Герман Аляскинский – святитель земли американской, или дело о побеге - Окончание

Опубликовано: 30 июня 2016 г.
Рубрики:

Окончание.  Начало см. Часть 1

3.

Только отрядил лейтенант отряд охотников на материк, как приключилась на Кадьяке другая напасть: поветрие гриппа, занесенное с экватора экипажем американского судна "Eagle". Болезнь начиналась жаром, сильным насморком и удушьем и оканчивалась конвульсиями: в три дня сгорал человек. Особенно страдали прибрежные алеутские становища, где аборигены вымирали целыми семьями. На утреннем докладе главный лекарь компании поведал начальнику Русской Аляски тревожные вести:

- Мертвые туземцы неделями лежат в землянках — хоронить некому. А наши солдатики ни за какие коврижки не соглашаются убирать тела и копать могилы.

Семен Иванович стукнул кулаком по столу, так, что задрожал массивный бронзовый подсвечник:

- Гриппа испугались! А виселицы они не боятся, бунтовщики?!

Яновский тотчас дал команду поднимать паруса на «Суворове». Взял с собой не только трех местных лекарей и похоронную команду, но и из неприкосновенных запасов: продукты, водку, теплую одежду. В три дня обошел все моровое побережье. Больше всего его поразила картина в маленьком дальнем становище, где умерла от эпидемии уже большая часть населения, а остальная - больная и беспомощная ютилась в последней жилой полуземлянке — бараборе.

Как ни уговаривали Яновского доктора «держаться подальше от заразы», тот, сделав повязку на лицо из офицерского шарфа и подтянув на запястьях щегольские лайковые перчатки, решительно спустился в туземное жилище.
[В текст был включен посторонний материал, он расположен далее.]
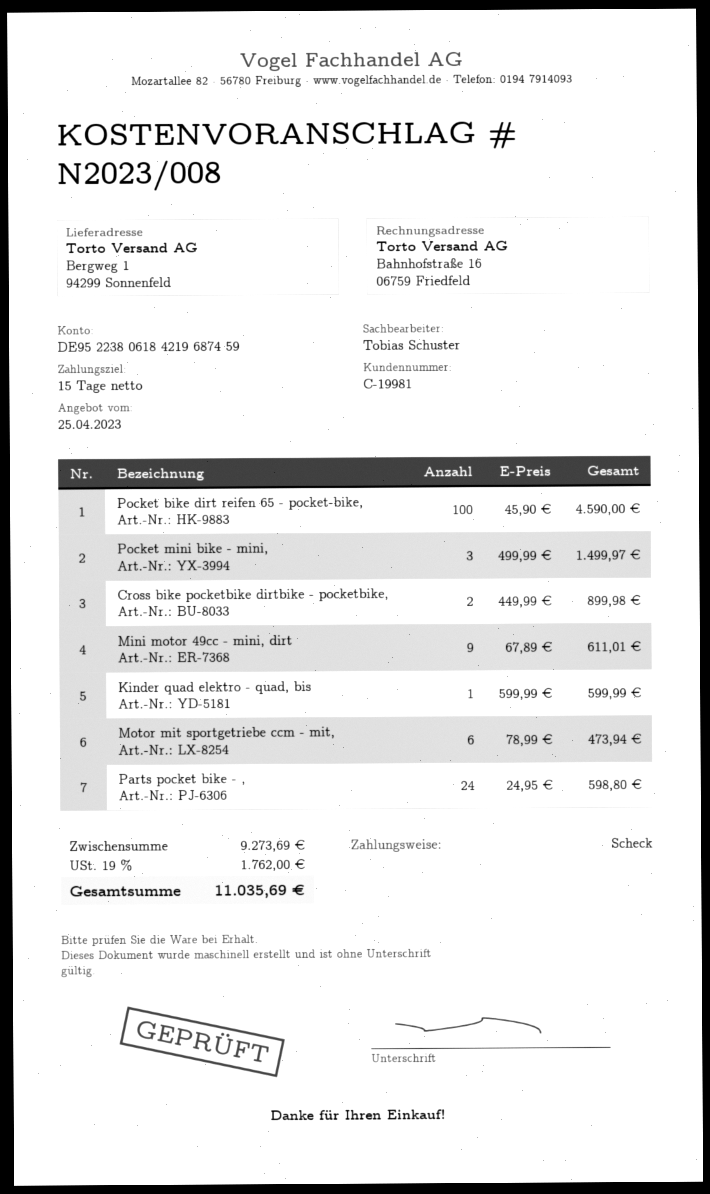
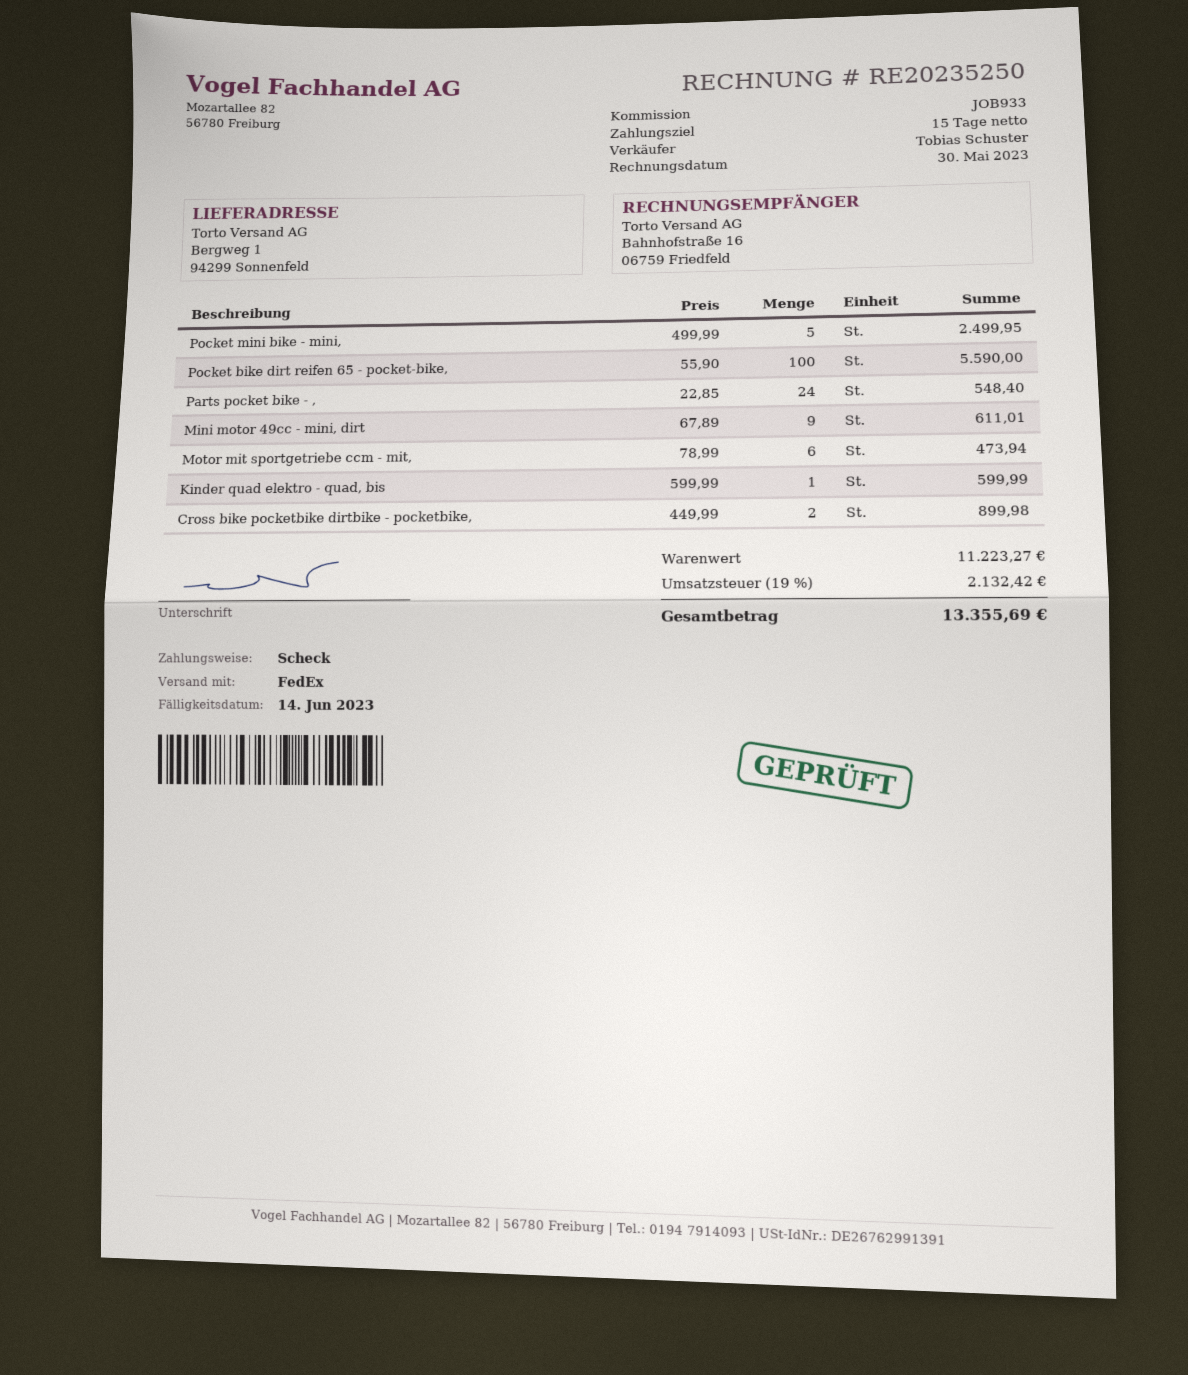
Pocket bike dirt reifen 65 - pocket-bike,: 100 x 45.90 = 4590.00 -> 100 x 55.90 = 5590.00
Pocket mini bike - mini,: 3 x 499.99 = 1499.97 -> 5 x 499.99 = 2499.95
Parts pocket bike - ,: 24 x 24.95 = 598.80 -> 24 x 22.85 = 548.40
subtotal: 9273.69 -> 11223.27
tax: 19% = 1762.00 -> 19% = 2132.42
total: 11035.69 -> 13355.69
Здесь на расставленных вдоль стен двухярусных нарах лежало до полусотни гриппующих туземцев. Сразу у входа в нос лейтенанту ударил нестерпимый запах человеческой мочи и пота. Тихие стоны умирающих перемежались с громким детским плачем. Казалось, сами врата ада разверзлись тут — в двух метрах ниже поверхности земли. Яновский был готов уже выскочить обратно наверх, на свет Божий, но вдруг чья-то крохотная ручонка потянула его за рукав. Лейтенант обернулся: на нарах у входа, рядом с телом, видимо, только что скончавшейся матери, копошилось двухлетнее, опухшее от голода и охрипшее от плача дитя.
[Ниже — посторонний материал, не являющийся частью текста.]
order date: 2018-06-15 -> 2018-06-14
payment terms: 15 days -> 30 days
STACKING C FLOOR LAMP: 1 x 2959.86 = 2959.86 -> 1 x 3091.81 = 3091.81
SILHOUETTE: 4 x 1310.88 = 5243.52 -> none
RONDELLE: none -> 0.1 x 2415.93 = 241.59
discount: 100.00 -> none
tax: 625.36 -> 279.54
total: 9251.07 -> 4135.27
Превозмогая чувство брезгливости, Яновский взял ребенка на руки, достал из кармана пакет походных сухарей, протянул один из них младенцу. Ребенок набросился на еду и сразу притих. Тем временем глаза Яновского привыкли к полумраку алеутского жилища, и он смог разглядеть снующего в глубине бараборы седого старика в черной рясе с крестом на груди. Старик метался от постели к постели: исповедовал умирающих, поил больных травяным настоем, помогал тем, кто мог хоть как-то стать на ноги.

Будто почувствовав на себе пристальный чужой взгляд, монах обернулся и хоть до того ни разу не видел статного молодого офицера во флотской шинели и ботфортах, понял, с кем имеет дело.

Герман подошел и в пояс поклонился.

- Простите, что ослушался вашего приказа и убежал из скита третьего дня. Да только никак не мог удержаться. Сегодня еще трое скончались, а хоронить некому. Прислали бы хоть команду матросиков, чтобы помогли вырыть могилы.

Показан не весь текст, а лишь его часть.